Después de que mi nuevo cachorro Laika se fue a la cama, empecé a investigar sobre la protección de los recursos . Aunque he vivido con muchos perros, nunca lo había experimentado y no tenía ni idea de por dónde empezar.

Hay mucha gran información sobre cómo evitar que suceda, pero sólo con leer el primer capítulo de Mine A Practical Guide to Resource Guarding de Jean Donaldson me hizo darme cuenta de que iba a ser capaz de lidiar con ella; mi perro no era defectuoso ni malo.

En la página 2 del libro ya me había dado cuenta de que la gente esperaba demasiado de mis perros; Laika era normal. No queremos ningún comportamiento agresivo, nunca, de nuestros perros hacia ningún humano a lo largo de toda su vida. Esto equivaldría a pedirle a un humano que nunca pierda los estribos. Sé que ciertamente no he cumplido con esa expectativa.

También esperamos que nuestros perros sean capaces de defender nuestros propios y preciados recursos cuando se trata de eso. Nos gustaría que diferenciaran entre los buenos y los malos. Muchos perros son criados específicamente por su capacidad de vigilancia. (¿Mencioné que Laika es una mezcla Shephed?)

Donaldson no sugiere de ninguna manera que la protección de los recursos no sea un asunto serio. Sólo tienes que reconocer que es normal que un perro proteja sus recursos. Lo han estado haciendo durante años. algunos perros desarrollan la protección de recursos y otros no. Se cree que podría ser una mezcla de naturaleza y crianza.

Los perros actuarán de forma previsiblemente agresiva cuando perciban que una amenaza se aproxima a sus recursos. Es más fácil empezar a entrenar cuando se tiene una buena comprensión básica del legado biológico contra el que se está entrenando.

Entendiendo el Comportamiento

La protección de recursos (también conocida como agresión alimentaria) se basa en el miedo

Cuando un perro guarda su comida, su cama, su gente o sus juguetes, lo hace por miedo.
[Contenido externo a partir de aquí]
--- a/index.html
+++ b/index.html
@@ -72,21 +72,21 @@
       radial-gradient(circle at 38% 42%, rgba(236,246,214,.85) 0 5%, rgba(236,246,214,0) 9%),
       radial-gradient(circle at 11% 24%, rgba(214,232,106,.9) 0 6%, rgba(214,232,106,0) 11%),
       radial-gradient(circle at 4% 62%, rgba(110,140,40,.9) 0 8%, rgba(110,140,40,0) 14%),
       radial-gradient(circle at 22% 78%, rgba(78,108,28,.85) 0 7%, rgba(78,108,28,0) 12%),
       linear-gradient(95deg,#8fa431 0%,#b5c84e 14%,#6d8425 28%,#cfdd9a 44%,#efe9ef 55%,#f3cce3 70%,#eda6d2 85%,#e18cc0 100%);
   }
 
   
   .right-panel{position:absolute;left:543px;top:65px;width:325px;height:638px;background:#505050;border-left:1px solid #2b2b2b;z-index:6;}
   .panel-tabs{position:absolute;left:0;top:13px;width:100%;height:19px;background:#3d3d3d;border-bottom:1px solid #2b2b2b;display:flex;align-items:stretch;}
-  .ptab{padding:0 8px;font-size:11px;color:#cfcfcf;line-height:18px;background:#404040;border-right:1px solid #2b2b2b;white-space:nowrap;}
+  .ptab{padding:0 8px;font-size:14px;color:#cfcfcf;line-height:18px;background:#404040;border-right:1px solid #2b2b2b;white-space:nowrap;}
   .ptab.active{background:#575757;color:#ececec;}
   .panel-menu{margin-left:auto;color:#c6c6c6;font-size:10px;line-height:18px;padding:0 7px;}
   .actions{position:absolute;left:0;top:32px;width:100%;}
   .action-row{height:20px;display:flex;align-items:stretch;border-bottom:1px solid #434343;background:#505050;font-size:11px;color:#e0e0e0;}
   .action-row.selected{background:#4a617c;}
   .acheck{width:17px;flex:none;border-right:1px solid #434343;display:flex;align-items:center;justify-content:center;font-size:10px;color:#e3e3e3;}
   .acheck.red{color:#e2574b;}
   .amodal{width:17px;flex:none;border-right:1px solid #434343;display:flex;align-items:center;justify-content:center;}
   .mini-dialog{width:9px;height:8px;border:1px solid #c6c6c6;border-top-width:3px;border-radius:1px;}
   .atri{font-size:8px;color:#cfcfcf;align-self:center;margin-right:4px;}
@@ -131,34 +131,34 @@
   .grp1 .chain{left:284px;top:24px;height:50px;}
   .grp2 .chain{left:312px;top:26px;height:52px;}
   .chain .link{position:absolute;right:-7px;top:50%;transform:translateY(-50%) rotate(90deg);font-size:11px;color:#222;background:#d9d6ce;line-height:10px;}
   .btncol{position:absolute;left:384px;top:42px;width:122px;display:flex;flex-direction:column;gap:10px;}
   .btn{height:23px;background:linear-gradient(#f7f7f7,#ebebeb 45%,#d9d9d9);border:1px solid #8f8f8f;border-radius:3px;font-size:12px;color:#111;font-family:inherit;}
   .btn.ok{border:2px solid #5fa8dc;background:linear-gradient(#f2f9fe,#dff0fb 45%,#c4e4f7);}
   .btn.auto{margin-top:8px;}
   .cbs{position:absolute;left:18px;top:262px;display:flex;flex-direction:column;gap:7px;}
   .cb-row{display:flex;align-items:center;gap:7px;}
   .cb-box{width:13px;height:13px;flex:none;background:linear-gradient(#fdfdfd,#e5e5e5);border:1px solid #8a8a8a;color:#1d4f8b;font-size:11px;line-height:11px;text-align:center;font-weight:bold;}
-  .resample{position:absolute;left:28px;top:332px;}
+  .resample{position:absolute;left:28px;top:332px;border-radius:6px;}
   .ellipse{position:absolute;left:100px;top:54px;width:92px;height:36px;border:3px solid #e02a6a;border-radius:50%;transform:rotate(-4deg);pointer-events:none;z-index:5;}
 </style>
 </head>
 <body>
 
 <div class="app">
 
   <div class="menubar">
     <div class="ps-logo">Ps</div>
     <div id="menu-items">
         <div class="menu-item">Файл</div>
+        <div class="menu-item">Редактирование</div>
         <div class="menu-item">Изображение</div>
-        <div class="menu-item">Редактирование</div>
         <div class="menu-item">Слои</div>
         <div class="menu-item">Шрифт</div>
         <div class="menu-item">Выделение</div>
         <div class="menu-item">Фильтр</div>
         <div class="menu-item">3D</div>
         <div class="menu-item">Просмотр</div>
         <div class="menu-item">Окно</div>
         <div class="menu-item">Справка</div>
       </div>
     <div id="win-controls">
Se siente amenazado por ti, no importa cuánto odies oírlo. Siempre es desconcertante cuando Laika exhibe comportamientos de protección justo después de un buen masaje en la barriga o un juego de tirón – cosas que usted supondría que su perro confía en usted.
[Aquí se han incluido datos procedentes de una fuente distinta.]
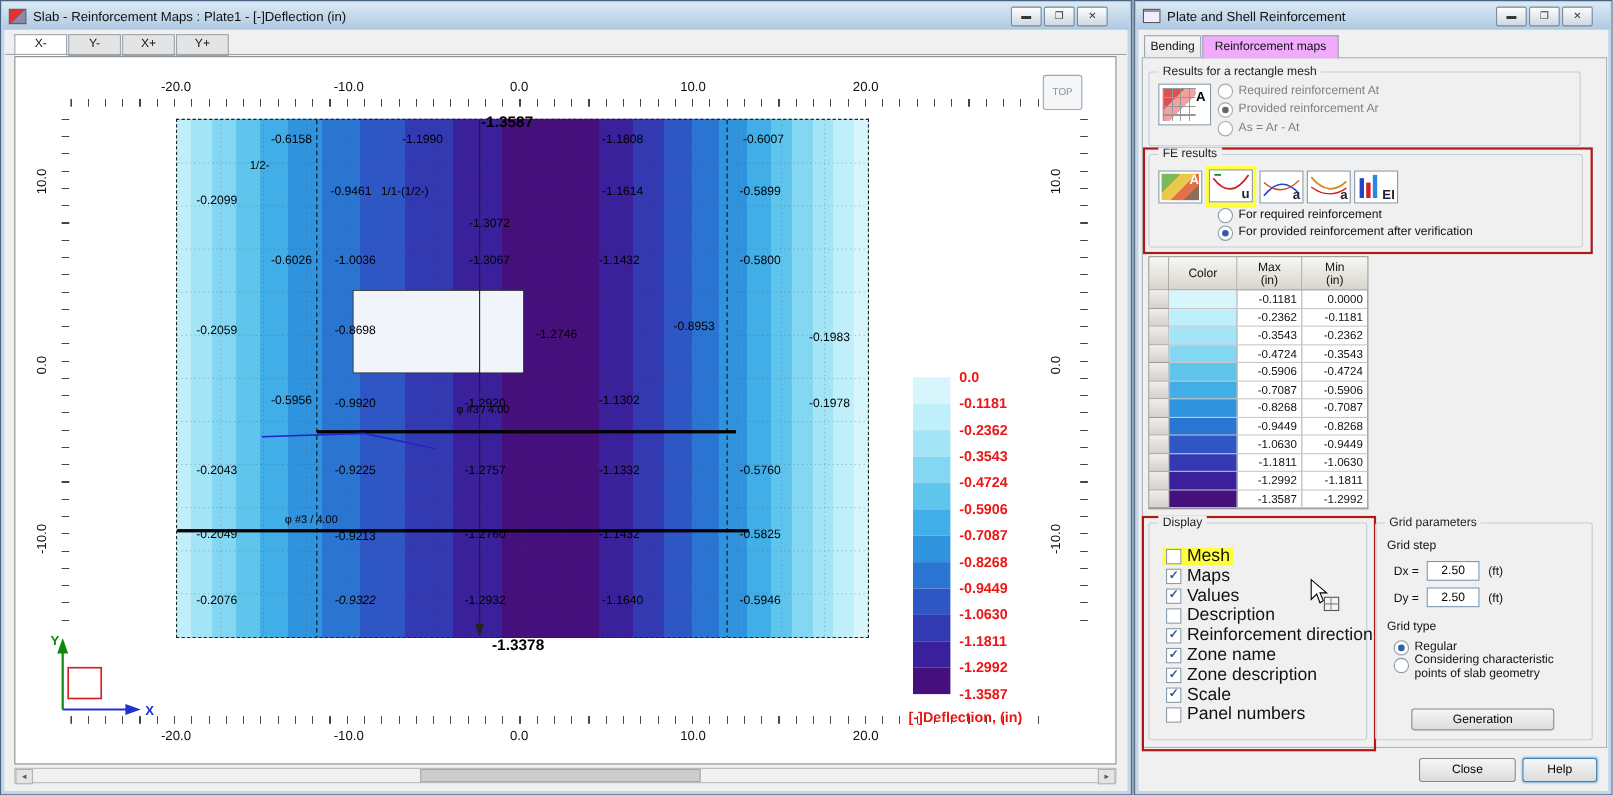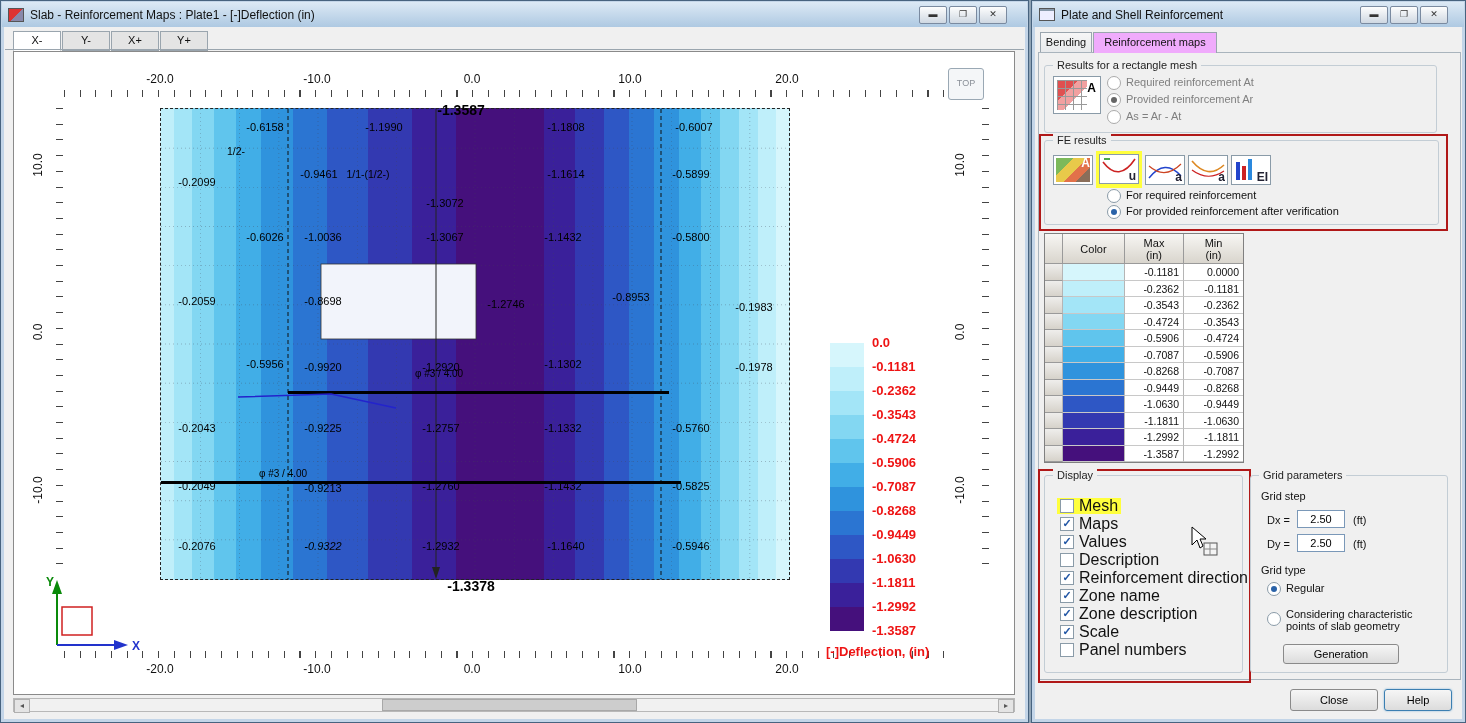--- a/index.html
+++ b/index.html
@@ -561,23 +561,23 @@
       <input class="inputbox" style="left: 46px; top: 34px;" value="2.50">
       <span class="slabel" style="left:102px;top:38px;">(ft)</span>
       <span class="slabel" style="left:16px;top:62px;">Dy =</span>
       <input class="inputbox" style="left: 46px; top: 58px;" value="2.50">
       <span class="slabel" style="left:102px;top:62px;">(ft)</span>
       <span class="slabel" style="left:10px;top:88px;">Grid type</span>
       <div class="radiorow" style="left:16px;top:106px;">
         <span class="radio sel"></span>
         <span>Regular</span>
       </div>
-      <div class="radiorow" style="left:16px;top:132px;white-space:normal;align-items:flex-start;">
+      <div class="radiorow" style="left:16px;top:118px;white-space:normal;align-items:flex-start;">
         <span class="radio" style="margin-top:4px;"></span>
         <span style="display:inline-block;width:150px;">Considering characteristic points of slab geometry</span>
       </div>
-      <button class="btn" style="left:32px;top:168px;width:116px;height:20px;">Generation</button>
+      <button class="btn" style="left:32px;top:168px;width:130px;height:20px;">Generation</button>
     </div>
 
     <button class="btn" style="left:258px;top:688px;width:88px;height:22px;">Close</button>
     <button class="btn def" style="left:352px;top:688px;width:68px;height:22px;">Help</button>
   </div>
 </div>
 
 </body></html>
He evitado que mi cerebro humano se pregunte por qué – si sigo ese camino terminaría con un montón de teorías pero sin una solución real. Mentiría si dijera que no me molesta, desde luego que sí. No me gusta saber que mi perro se siente amenazado por mí. Le he dado refugio, amor, comida y entretenimiento durante 3 años y ella todavía la guarda ocasionalmente. En lugar de pensar en ello, me obligo a volver al modo de entrenamiento. Pensar en ello más tarde me ha hecho darme cuenta de que muchos de sus problemas de protección vuelven a surgir una vez que me siento perezoso para seguir el ritmo de la formación.
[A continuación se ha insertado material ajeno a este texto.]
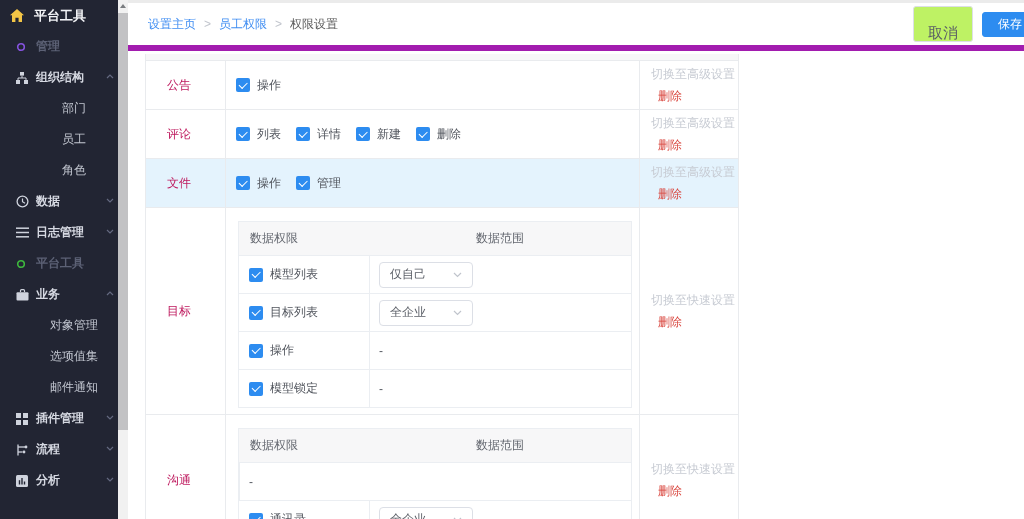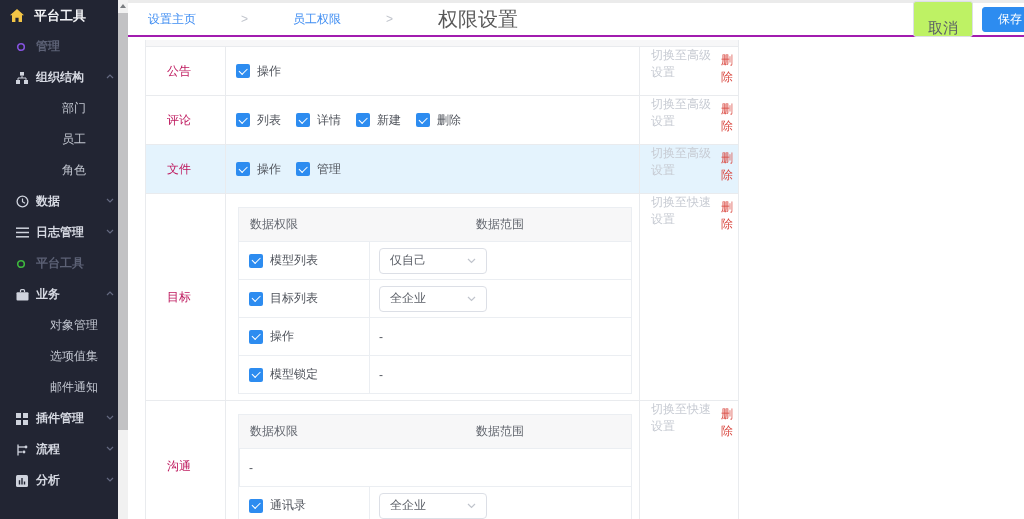--- a/index.html
+++ b/index.html
@@ -29,64 +29,64 @@
   .vs-arrow { height:12px; display:flex; align-items:center; justify-content:center; cursor:pointer; }
   .vs-arrow .tri { width:0; height:0; border-left:3px solid transparent;
     border-right:3px solid transparent; border-bottom:4px solid #7a7d80; }
   .vs-thumb { position:absolute; left:0; top:13px; width:10px; height:417px;
     background:#c2c2c4; cursor:pointer; }
 
   
   #main { position:absolute; left:128px; top:0; width:896px; height:519px;
     background:#ffffff; overflow:hidden; }
   .top-strip { height:3px; background:#ebebeb; }
-  .app-header { height:34px; background:#ffffff; border-bottom:2px solid #a21caf;
-    display:flex; align-items:center; padding-left:20px;gap:37px; }
+  .app-header { height:48px; background:#ffffff; border-bottom:6px solid #a21caf;
+    display:flex; align-items:center; padding-left:20px; }
   .crumb { color:#3f8df2; font-size:12px; cursor:pointer; }
   .crumb-sep { color:#c0c4cc; font-size:12px; margin:0 8px; }
-  .crumb-title { color:#595959; font-size:20px; }
+  .crumb-title { color:#595959; font-size:12px; }
   .hdr-buttons { margin-left:auto; display:flex; align-items:center; }
   .btn-cancel { height:25px; padding:17px 14px; background:#bef264; border:1px solid #dcdfe6;
     border-radius:3px; color:#5a5e66; font-size:15px; margin-right:9px; cursor:pointer;
     font-family:inherit; }
   .btn-save { height:25px; padding:0 15px; background:#2d8cf0; border:1px solid #2d8cf0;
     border-radius:3px; color:#fff; font-size:12px; margin-right:-14px; cursor:pointer;
     font-family:inherit; }
 
   .content { padding:3px 0 0 17px; }
   .table-wrap { width:594px; border-left:1px solid #e9ebee; border-right:1px solid #e9ebee; }
   .cut-strip { height:6px; background:#f7f7f8; }
 
   .prow { display:grid; grid-template-columns:80px 1fr 99px; border-top:1px solid #e9ebee; }
   .prow.simple { height:49px; }
   .prow.hl { background:#e4f3fd; }
   .cat-cell { display:flex; align-items:center; padding-left:21px; color:#be185d;
     border-right:1px solid #e9ebee; }
   .chk-cell { display:flex; align-items:center; padding-left:10px; gap:15px; }
-  .act-cell { border-left:1px solid #e9ebee; display:flex; flex-direction:row;
+  .act-cell { border-left:1px solid #e9ebee; display:flex; flex-direction:column;
     justify-content:center; padding-left:11px; margin-right:-1px; }
   .link-switch { color:#c7cbd3; font-size:12px; cursor:pointer; }
   .link-del { color:#d9463e; font-size:12px; margin-top:5px; padding-left:7px; cursor:pointer; }
 
   .cb-group { display:flex; align-items:center; cursor:pointer; }
   .cb { width:14px; height:14px; background:#2d8cf0; border-radius:2px; position:relative; flex:none; }
   .cb::after { content:""; position:absolute; left:2.5px; top:3.5px; width:7px; height:3.5px;
     border-left:1.5px solid #fff; border-bottom:1.5px solid #fff; transform:rotate(-45deg); }
   .cb-label { margin-left:7px; color:#51555d; font-size:12px; }
 
   .nested-cell { padding:13px 0 6px 12px; }
   .ntable { width:394px; border:1px solid #ebeef2; }
   .nhead { display:grid; grid-template-columns:130px 1fr; height:33px; background:#f7f7f8; }
   .nh1 { display:flex; align-items:center; padding-left:11px; color:#63676f; }
   .nh2 { display:flex; align-items:center; justify-content:center; color:#63676f; }
   .nrow { display:grid; grid-template-columns:130px 1fr; height:38px; border-top:1px solid #ebeef2; }
   .nc1 { display:flex; align-items:center; padding-left:10px; }
   .nc2 { border-left:1px solid #ebeef2; display:flex; align-items:center; padding-left:9px;
     color:#5a5e66; }
-  .select { width:108px; height:26px; border:1px solid #dcdfe6; border-radius:4px; background:#fff;
+  .select { width:94px; height:26px; border:1px solid #dcdfe6; border-radius:4px; background:#fff;
     display:flex; align-items:center; justify-content:space-between; padding:0 10px;
     color:#5a5e66; cursor:pointer; }
   .select .schev { display:flex; }
 </style>
 </head>
 <body>
 
 <nav id="sidebar">
   <div class="sb-header">
     <span class="icn">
Todos los éxitos que hemos tenido con la protección de los recursos de Laika se han basado en un entrenamiento positivo. Es efectivo cuando se trata de cualquier problema de comportamiento basado en el miedo. Muchas veces estas ansiedades y miedos son señales de un perro que carece de confianza. Si se encuentran de frente con cualquier entrenamiento agresivo o negativo, usted va a reforzar más el miedo. El objetivo final es tener un perro que no te vea como una amenaza; un perro que confíe en ti.